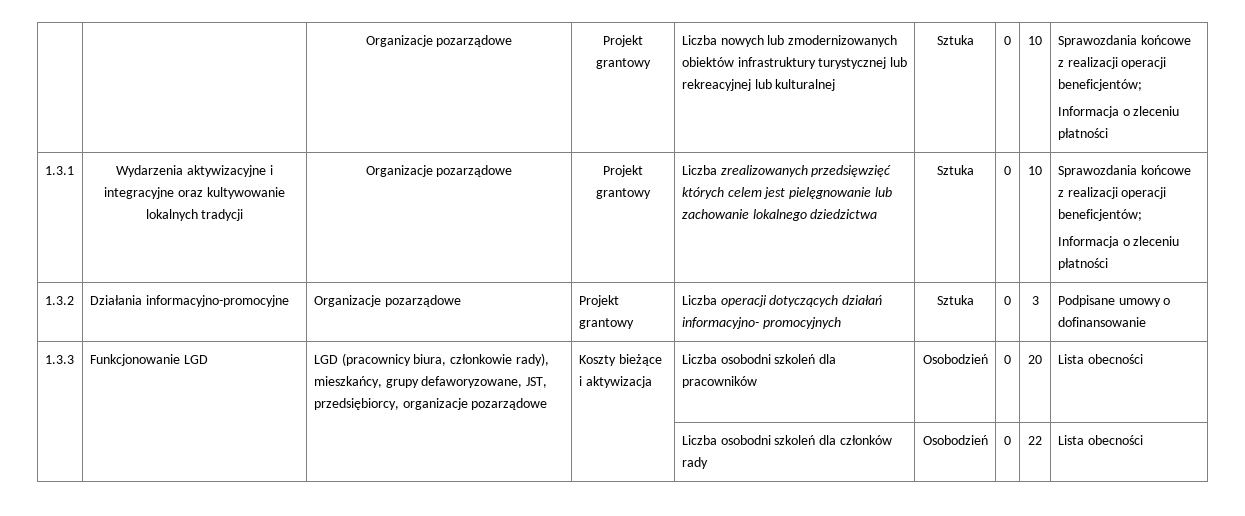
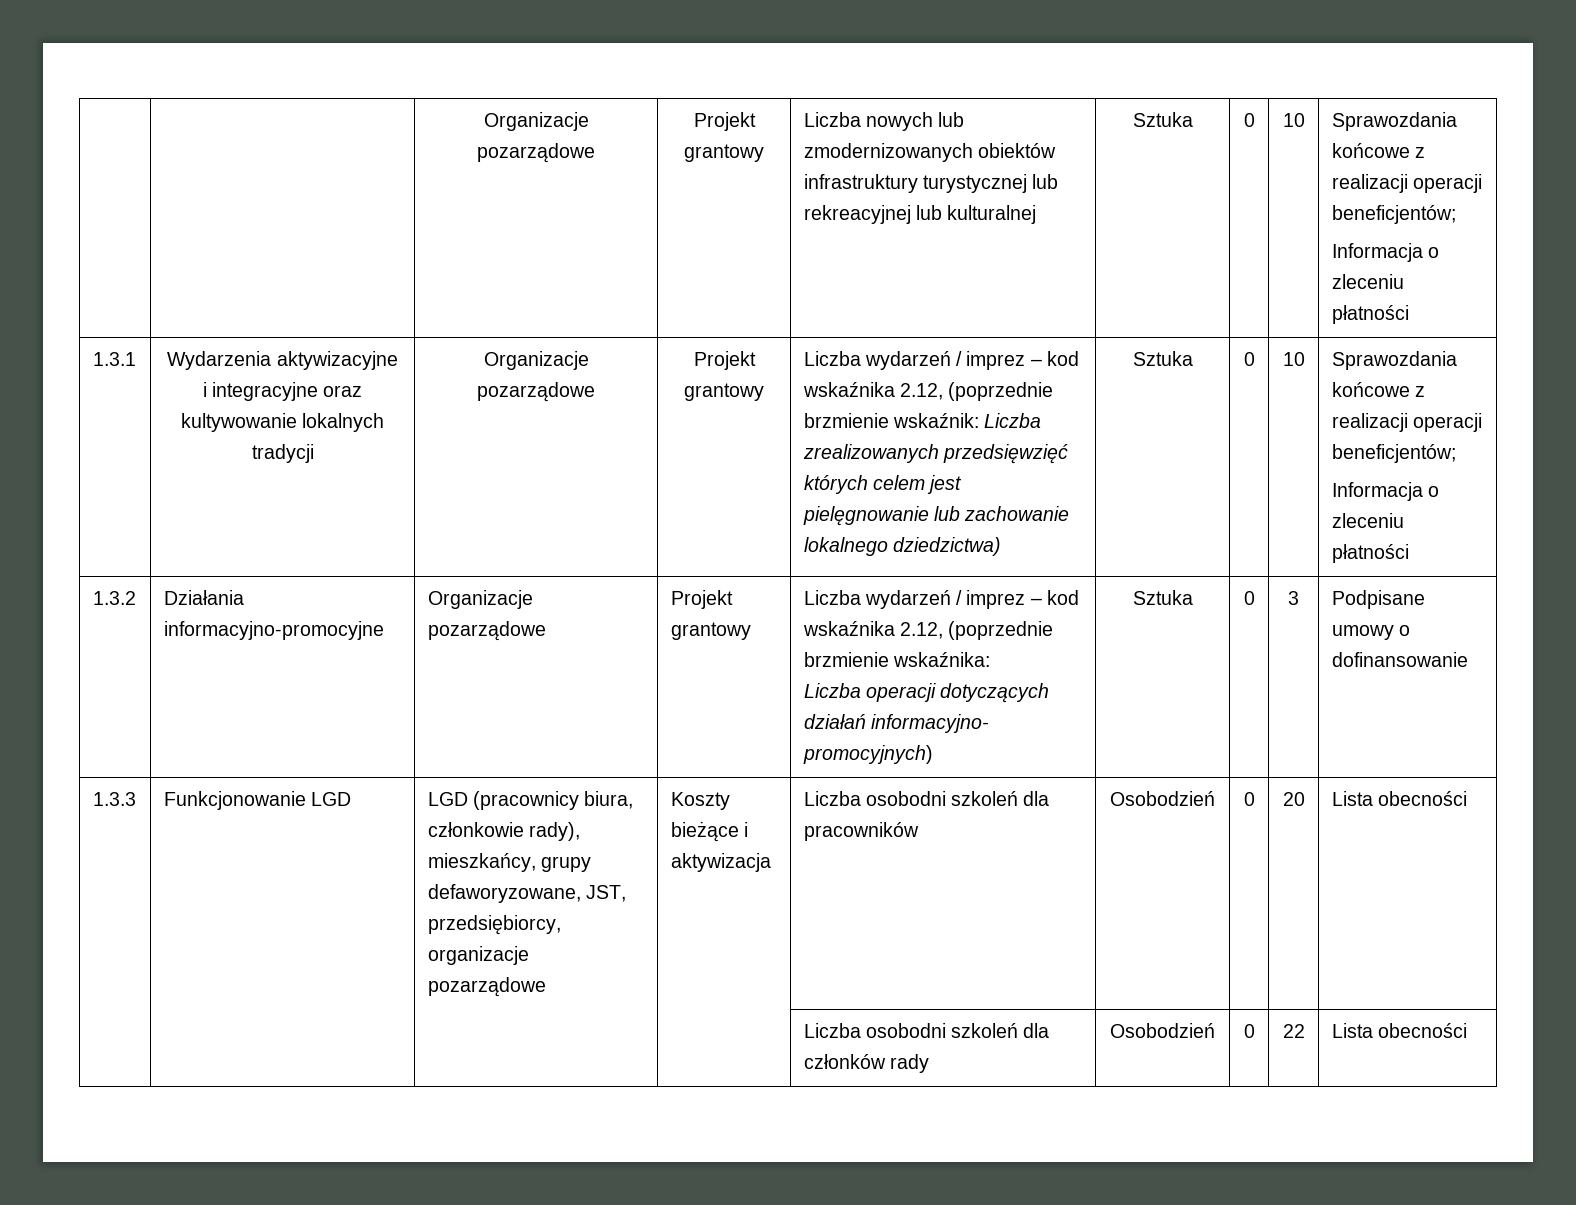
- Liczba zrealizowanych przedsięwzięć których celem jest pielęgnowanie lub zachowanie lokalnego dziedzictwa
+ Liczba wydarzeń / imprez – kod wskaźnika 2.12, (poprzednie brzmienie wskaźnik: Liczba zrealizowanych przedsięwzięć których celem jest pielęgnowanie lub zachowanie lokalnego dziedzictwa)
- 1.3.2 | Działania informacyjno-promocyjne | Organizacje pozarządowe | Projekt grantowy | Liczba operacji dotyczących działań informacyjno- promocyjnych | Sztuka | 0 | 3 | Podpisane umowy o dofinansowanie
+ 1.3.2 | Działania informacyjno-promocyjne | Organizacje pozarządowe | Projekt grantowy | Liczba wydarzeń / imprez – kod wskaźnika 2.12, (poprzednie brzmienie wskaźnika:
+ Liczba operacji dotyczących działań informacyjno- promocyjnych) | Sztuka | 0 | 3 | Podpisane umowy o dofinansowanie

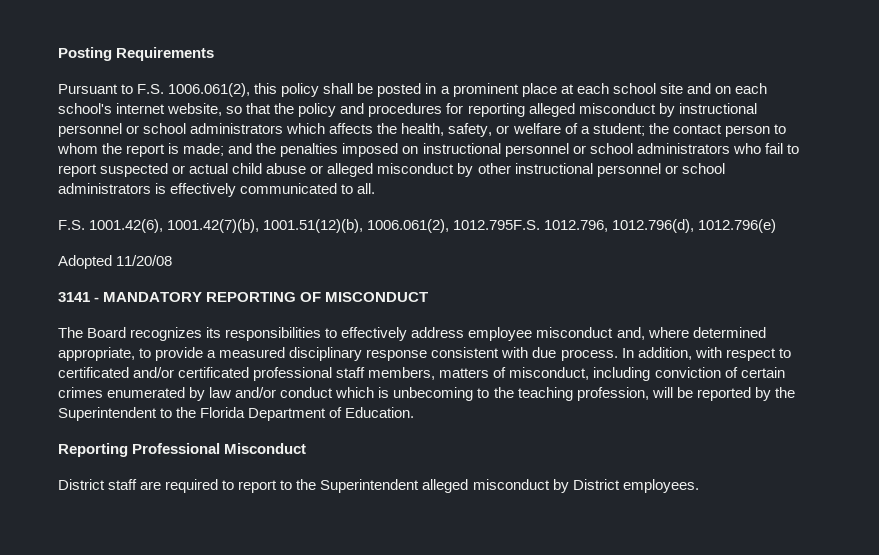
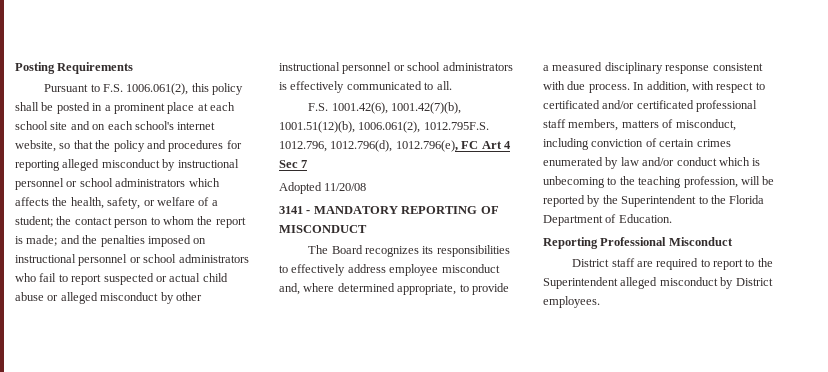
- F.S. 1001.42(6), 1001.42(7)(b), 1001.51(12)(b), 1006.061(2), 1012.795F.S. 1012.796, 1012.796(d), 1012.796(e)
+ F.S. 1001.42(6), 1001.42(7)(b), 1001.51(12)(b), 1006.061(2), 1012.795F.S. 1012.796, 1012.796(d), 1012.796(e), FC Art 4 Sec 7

══════════

(ASSIGNED TASK): Look through the data above. Copy every line with the string "celem" in it.

(SOLUTION TO THIS PROBLEM):
- Liczba zrealizowanych przedsięwzięć których celem jest pielęgnowanie lub zachowanie lokalnego dziedzictwa
+ Liczba wydarzeń / imprez – kod wskaźnika 2.12, (poprzednie brzmienie wskaźnik: Liczba zrealizowanych przedsięwzięć których celem jest pielęgnowanie lub zachowanie lokalnego dziedzictwa)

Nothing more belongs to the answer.